I'd give it to: Barnaby, who will happily devour the zombie action.
Gus’ dad told him he was special, though it was obvious from the antlers on his head. His dad said it was dangerous outside the trees around their house, that the forest protected them. He made Gus promise to never leave the woods. But then he got the plague and died like so many others had.
Men came for Gus. Jepperd came, too. He killed the men, and told Gus he was taking him to a Preserve where he’d be safe with others like him. Jepperd had more of the candy Gus had been finding in the woods.
The Preserve wasn’t what Jepperd had promised.
Contains Sweet Tooth #1 - #5 (Vol. 1), #6 - #11 (Vol. 2), #12 - #17 (Vol. 3), #18 - #25 (Vol. 4).
Publisher’s Rating: Suggested for Mature Readers
Why I picked it up: I loved Jeff Lemire’s Essex County and his run on Superboy. I was also intrigued by the quote on the front of the first book from USA Today that referred to it as "...Mad Max with Antlers."
Why I finished it: To see if the hardened Jepperd could pull himself together and act like a decent human being. He finds Gus and then delivers him to a militia for their experiments in exchange for something that he believes will bring him peace. But he can’t stop thinking about Gus, and he returns to the armed camp (with lots of help).
Other characters are rounded out, too, from the sad, quiet half-animal kids Gus meets in captivity to the doctor dissecting them to figure out why they don’t get sick.
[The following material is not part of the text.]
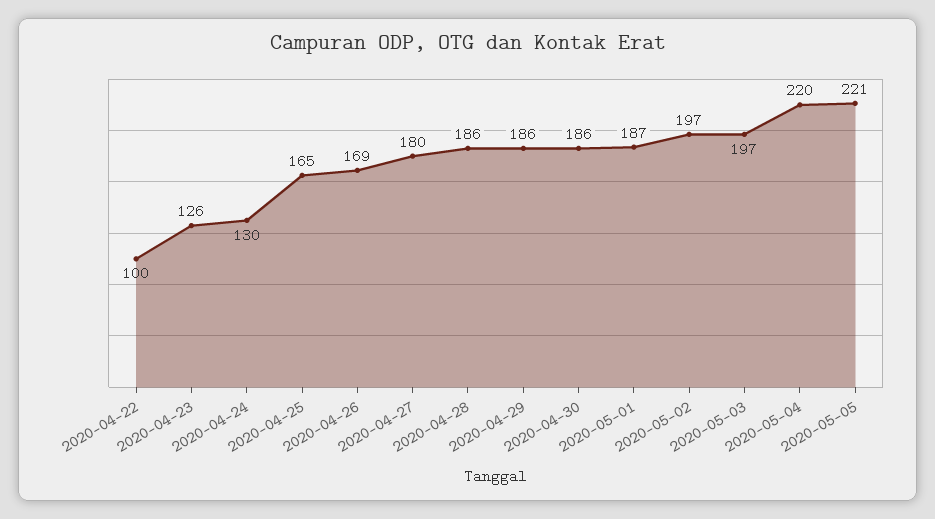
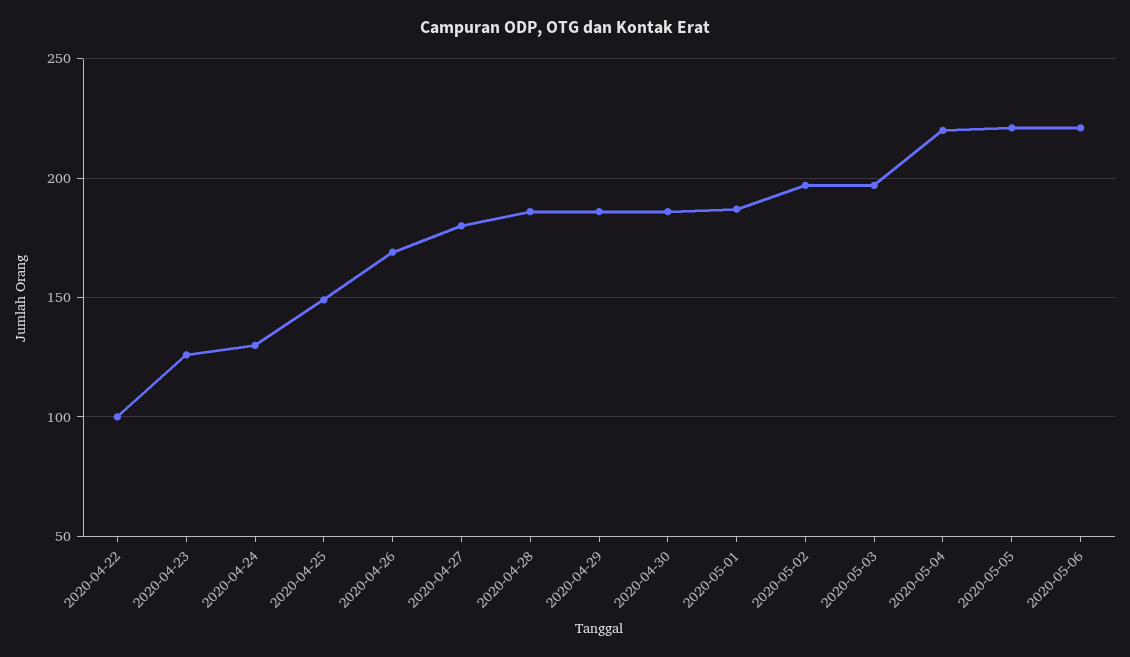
2020-04-25: 165 -> 150
2020-05-06: none -> 220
I'd give it to: Roland, who is convinced the world will end with a bang, or maybe a ka-pow, and is stockpiling guns so that he’s ready. Firearms aren’t of much use after the plague in the book, but the violent bits will keep him pumped up enough to carry him through the bulk of this relatively quiet, post-apocalyptic book.
Eva Nine, a twelve-year-old human girl, grew up in the underground Sanctuary protected by the robotic Muthr and taught all the lessons she would one day need to survive in the bigger world. Eva wants to leave and explore, to try to find others like her.
Then Sanctuary is attacked. Eva flees into the wilderness, but it’s not the Earth forest she was trained for. She must learn to avoid the dangers of an alien planet while trying to find other humans. And she must flee the skilled huntsman who is out to collect her and other unusual specimens.
Why I picked it up: My daughter had read 3/4 of it and was enjoying the book. I started reading it to catch up so we could finish it together, aloud.
Why I finished it: DiTerlizzi’s illustrations made the alien setting and characters easy to visualize by showing me a snapshot from each chapter. But they also allowed my imagination to run free; because I already had a feel of what the flora and fauna looked like he didn’t have to bog down the story with tons of description, making it much faster and more enjoyable, too.
I'd give it to: Eva Nine’s overprotective robot Muthr made me reflect on how much I try to keep my daughter safe from the world, and how I’m ultimately going to fail. I think my friend David tries to do the same for his daughter and could take comfort in the fact that Eva finds friends in the wider world, too (just like our daughters will).